Bundesagrarminister Rainer unterstützt GAP-Reform für zukunftsfähige Landwirtschaft
Moritz FischerBundesagrarminister Rainer unterstützt GAP-Reform für zukunftsfähige Landwirtschaft
Bundeslandwirtschaftsminister Alois Rainer hat neue Vorschläge zur Reform der Gemeinsamen Agrarpolitik (GAP) unterstützt. Die Pläne stammen von Norbert Lins, dem Berichterstatter des Europäischen Parlaments. Rainer begrüßte die Vorschläge als einen Schritt in Richtung einer zukunftsfähigen Landwirtschaft in Europa.
Rainer betonte die Bedeutung wettbewerbsfähiger Betriebe für die europäische Nahrungsmittelversorgung und strategische Unabhängigkeit.
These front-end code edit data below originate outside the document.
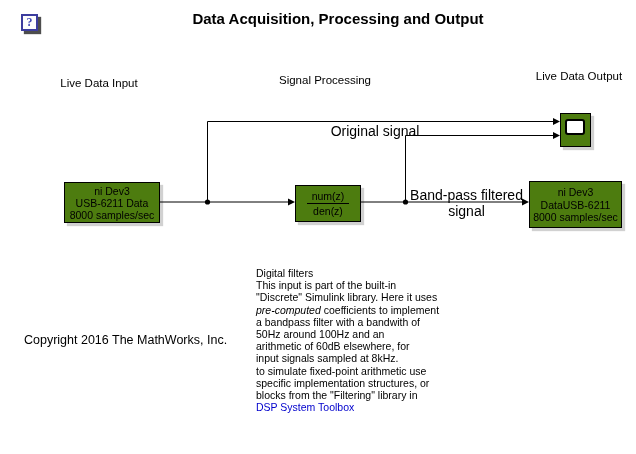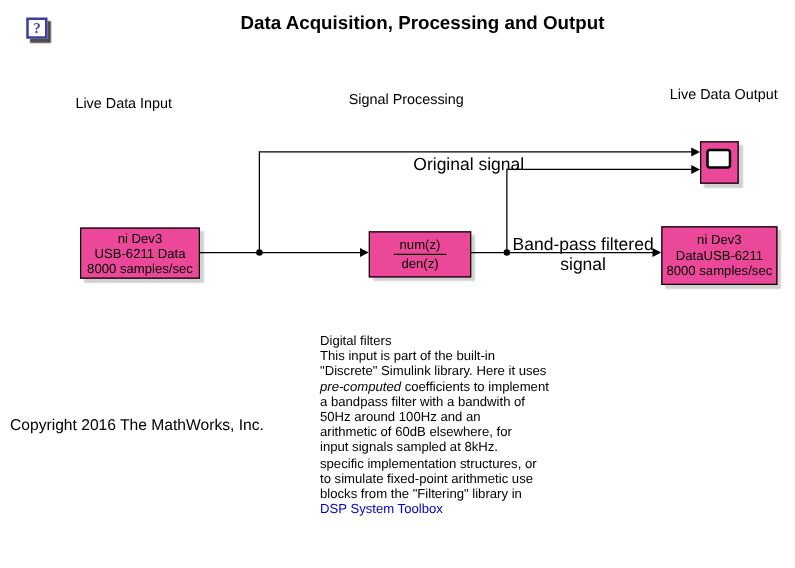"ni Dev3" .blk { background: #ec4899 -> #4d7c0f }
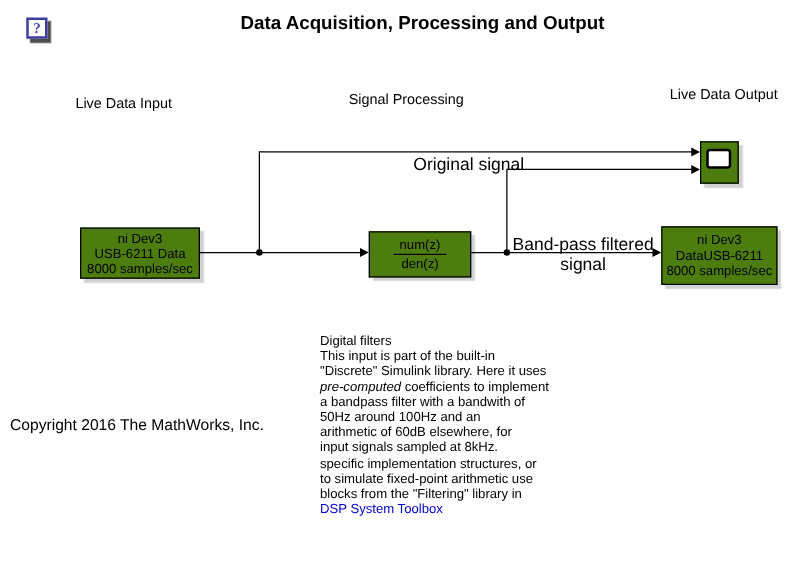"num(z)" #blk-filter { width: 82px -> 66px }
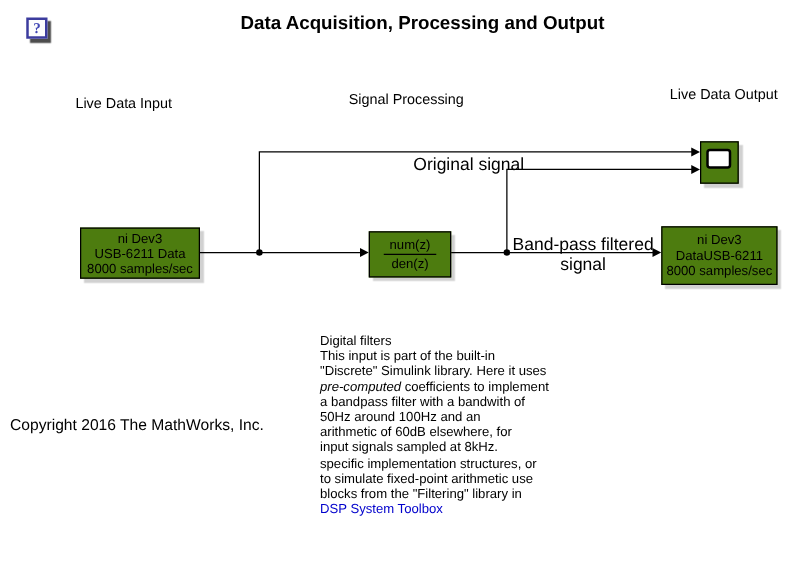"Copyright 2016 The MathWorks, Inc." #copyright { left: 8px -> 24px }
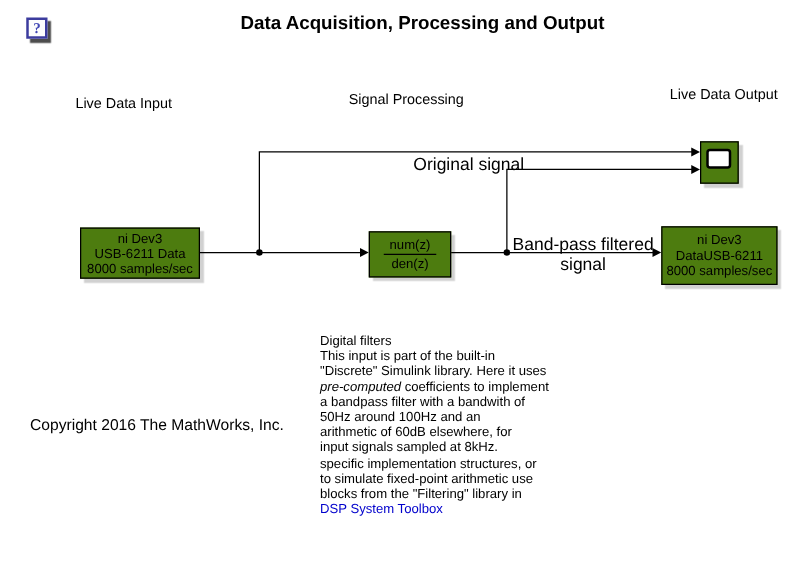"specific implementation structures, or" div { order: before "to simulate fixed-point arithmetic use" -> after "to simulate fixed-point arithmetic use" }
Die Landwirtschaft sorge nicht nur für Ernährungssicherheit, sondern schaffe auch Arbeitsplätze und stärke die regionale Wirtschaft, argumentierte er.
Er sprach sich zudem für verstärkte Maßnahmen aus, um jungen und neuen Landwirtinnen und Landwirten den Generationswechsel zu erleichtern. Zudem lobte er Vorschläge, die eine stärkere Berücksichtigung kleinerer Betriebe bei den ersten Hektarflächen im Rahmen der GAP vorsehen.
Der Minister sprach sich entschieden für die Beibehaltung der zweisäuligen Struktur der GAP aus. Eine Agrarpolitik ohne ländliche Entwicklung verglich er mit einem Haus, dem eine tragende Stütze fehle.
Die Reformvorschläge zielen darauf ab, die Landwirtschaft in ganz Europa zu stärken. Rainers Unterstützung unterstreicht die Notwendigkeit von Stabilität in der Nahrungsmittelproduktion und in ländlichen Gemeinden. Die Reformen könnten die Zukunft der Landwirtschaft in der EU prägen.